Phase-Field-Crystal Modeling of Polycrystalline Plasticity: A Window into Defect-Mediated Phenomena in between Particle and Discrete Dislocation Dynamics
Alain Karma (Northeastern University)
Computational Materials Design via Multi-scale Modeling
Wed 1:30 - 2:50
Barus-Holley 190
The phase-fi?eld crystal (PFC) model has attracted considerable attention during the past decade for its potential application to model the complex evolution of polycrystalline structures on di?ffusive time scales.

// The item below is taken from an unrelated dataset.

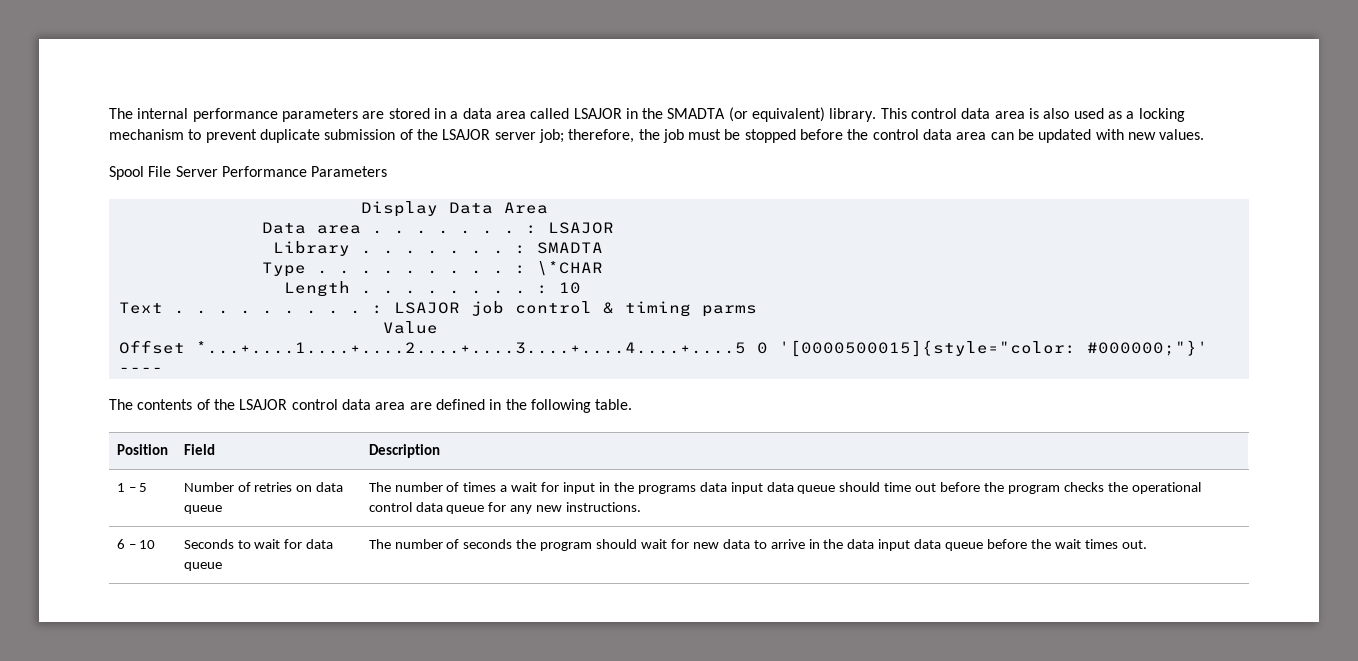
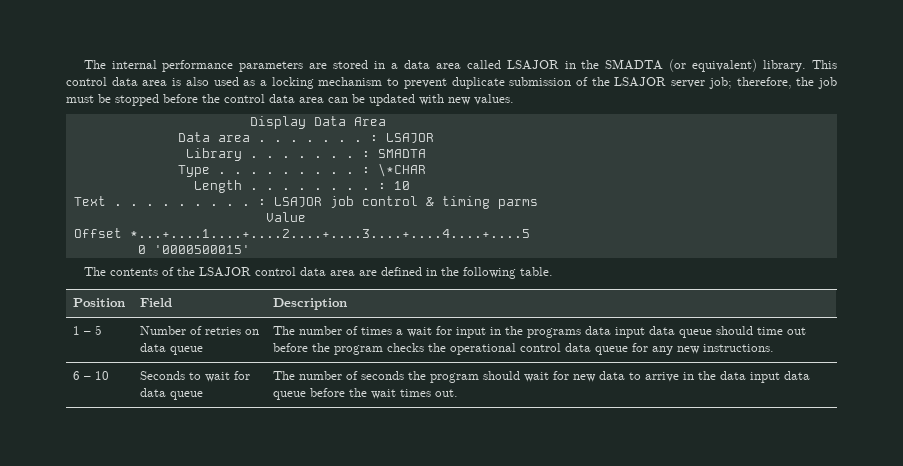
- Spool File Server Performance Parameters
- Offset *...+....1....+....2....+....3....+....4....+....5 0 '[0000500015]{style="color: #000000;"}' ----
+ Offset *...+....1....+....2....+....3....+....4....+....5
+ 0 '0000500015'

Those time scale are not generally accessible by molecular dynamics (MD) simulations. At the other extreme, conventional continuum models of plasticity such as discrete dislocation dynamics (DDD) permit to access much larger length and time scales but rely on assumptions to handle dislocation reactions and high-angle grain boundaries. The PFC method lies in between those two extremes. It reproduces semi-quantitatively basic equilibrium properties such as grain boundary energy and elastic constants. It also naturally describes elementary dynamical processes such as dislocation glide and climb and dislocation reactions. However, the quantitative validity of this approach to realistically model the evolution of polycrystalline materials, beyond equilibrium properties, remains largely unexplored. In this talk, I will discuss conceptual challenges in formulating PFC dynamical equations that represent a physically plausible coarse-graining in time of discrete particle systems. I will discuss progress made to formulate such equations guided by detailed comparisons of PFC and MD simulations conducted primarily in controlled bicrystalline geometries. The results shed new light on complex mechanisms that mediate the shear-coupled motion and sliding of individual GBs over a large range of GB bicrystallography, as well as the stress-driven evolution of multigrain structures. They provide a glimpse into a wealth of phenomena that lie in between MD and DDD.